Report every line from the following entries that contains the string "findings".

%%

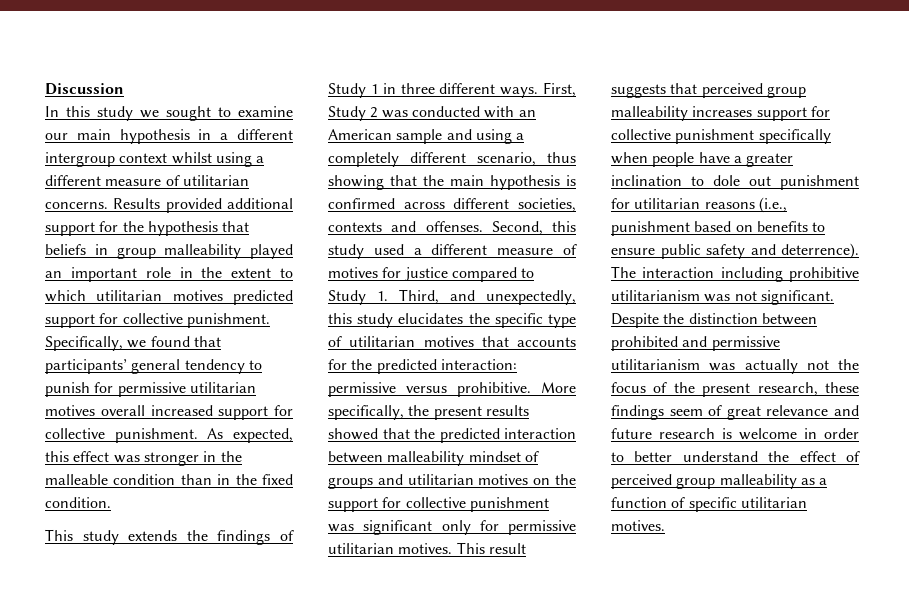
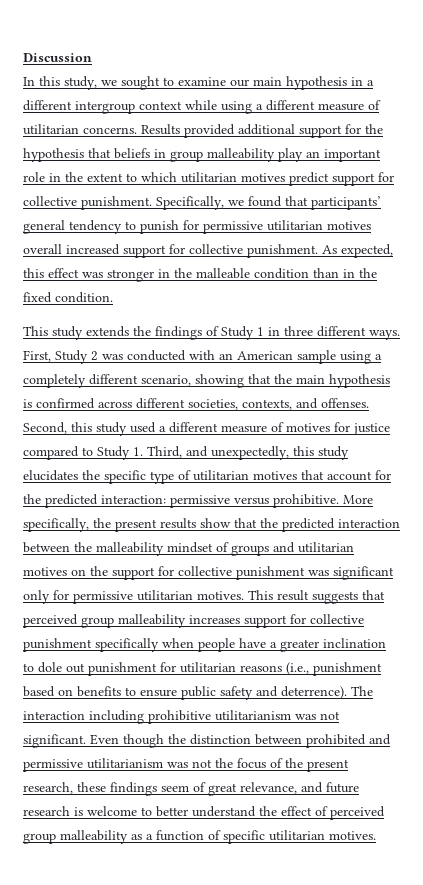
- In this study we sought to examine our main hypothesis in a different intergroup context whilst using a different measure of utilitarian concerns.
+ In this study, we sought to examine our main hypothesis in a different intergroup context while using a different measure of utilitarian concerns.
- Results provided additional support for the hypothesis that beliefs in group malleability played an important role in the extent to which utilitarian motives predicted support for collective punishment.
+ Results provided additional support for the hypothesis that beliefs in group malleability play an important role in the extent to which utilitarian motives predict support for collective punishment.
- First, Study 2 was conducted with an American sample and using a completely different scenario, thus showing that the main hypothesis is confirmed across different societies, contexts and offenses.
+ First, Study 2 was conducted with an American sample using a completely different scenario, showing that the main hypothesis is confirmed across different societies, contexts, and offenses.
- Second, this study used a different measure of motives for justice compared to Study 1. Third, and unexpectedly, this study elucidates the specific type of utilitarian motives that accounts for the predicted interaction: permissive versus prohibitive.
+ Second, this study used a different measure of motives for justice compared to Study 1. Third, and unexpectedly, this study elucidates the specific type of utilitarian motives that account for the predicted interaction: permissive versus prohibitive.
- More specifically, the present results showed that the predicted interaction between malleability mindset of groups and utilitarian motives on the support for collective punishment was significant only for permissive utilitarian motives.
+ More specifically, the present results show that the predicted interaction between the malleability mindset of groups and utilitarian motives on the support for collective punishment was significant only for permissive utilitarian motives.
- Despite the distinction between prohibited and permissive utilitarianism was actually not the focus of the present research, these findings seem of great relevance and future research is welcome in order to better understand the effect of perceived group malleability as a function of specific utilitarian motives.
+ Even though the distinction between prohibited and permissive utilitarianism was not the focus of the present research, these findings seem of great relevance, and future research is welcome to better understand the effect of perceived group malleability as a function of specific utilitarian motives.

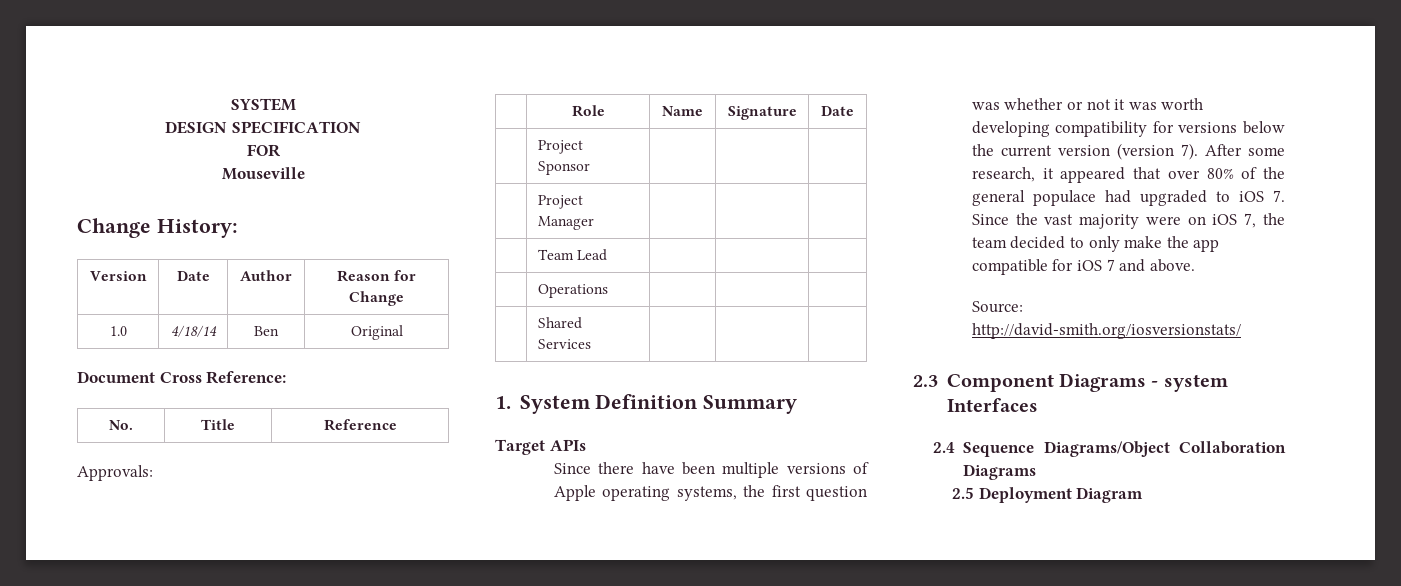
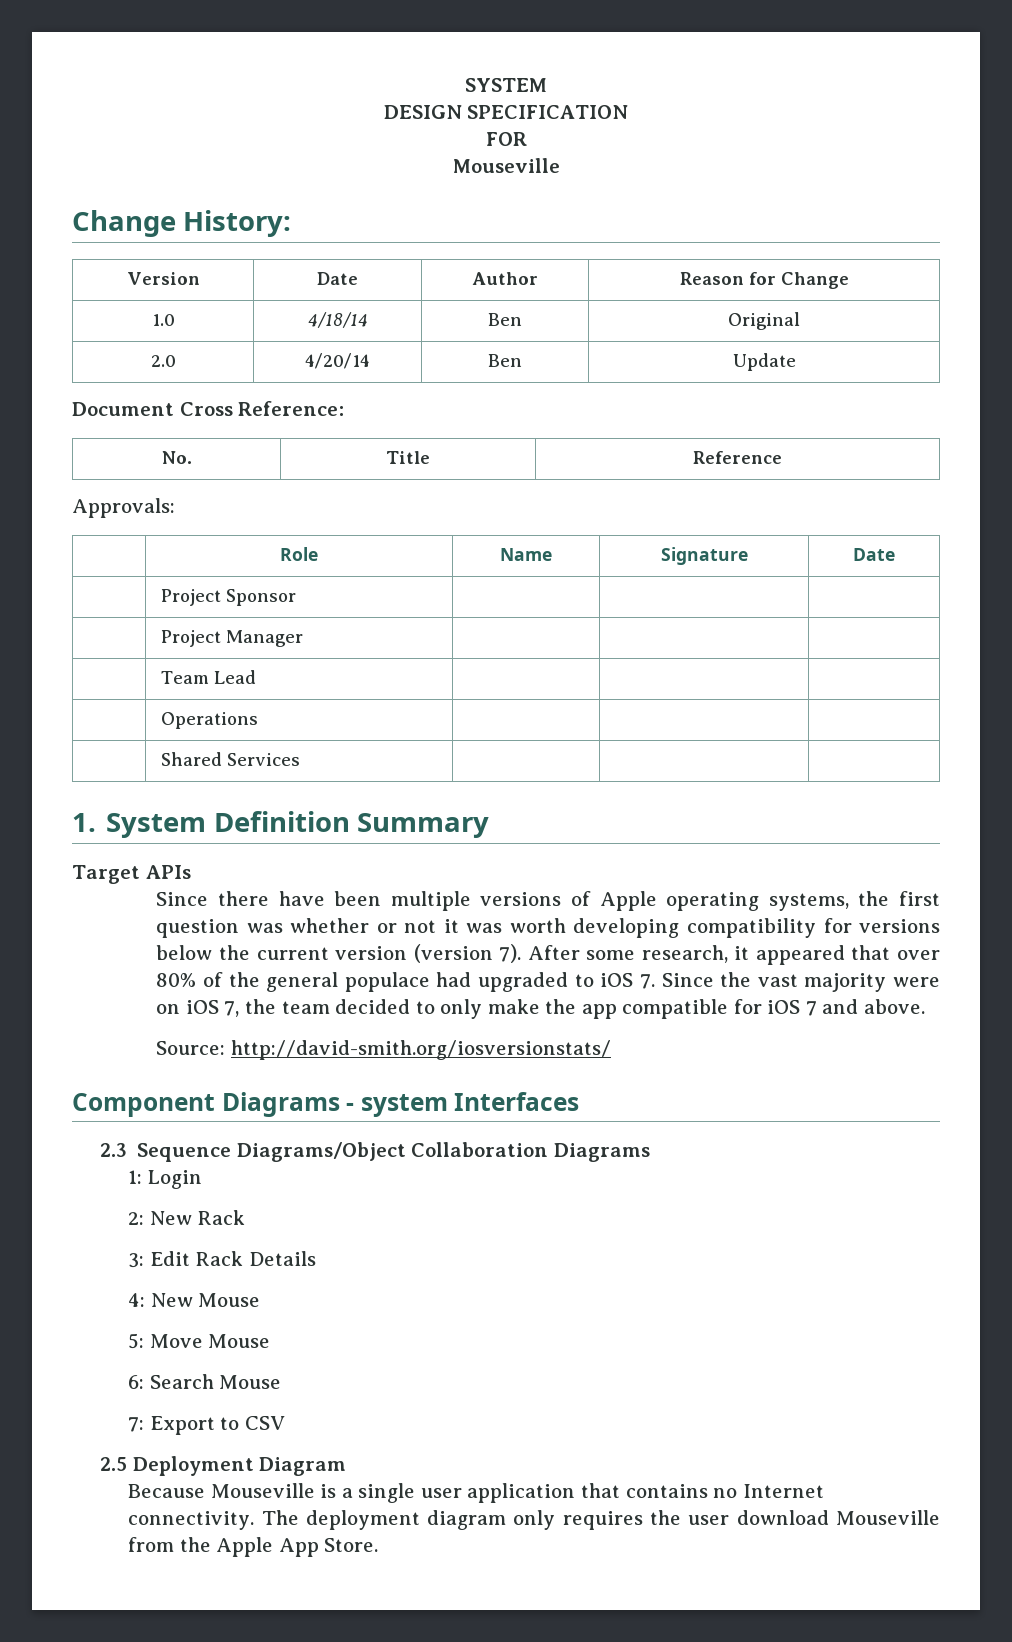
+ 2.0 | 4/20/14 | Ben | Update
- 2.3 Component Diagrams - system Interfaces
+ Component Diagrams - system Interfaces
- 2.4 Sequence Diagrams/Object Collaboration Diagrams
+ 2.3 Sequence Diagrams/Object Collaboration Diagrams
+ 1: Login
+ 2: New Rack
+ 3: Edit Rack Details
+ 4: New Mouse
+ 5: Move Mouse
+ 6: Search Mouse
+ 7: Export to CSV
  2.5 Deployment Diagram
+ Because Mouseville is a single user application that contains no Internet connectivity. The deployment diagram only requires the user download Mouseville from the Apple App Store.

%%

Exercise answer
- Despite the distinction between prohibited and permissive utilitarianism was actually not the focus of the present research, these findings seem of great relevance and future research is welcome in order to better understand the effect of perceived group malleability as a function of specific utilitarian motives.
+ Even though the distinction between prohibited and permissive utilitarianism was not the focus of the present research, these findings seem of great relevance, and future research is welcome to better understand the effect of perceived group malleability as a function of specific utilitarian motives.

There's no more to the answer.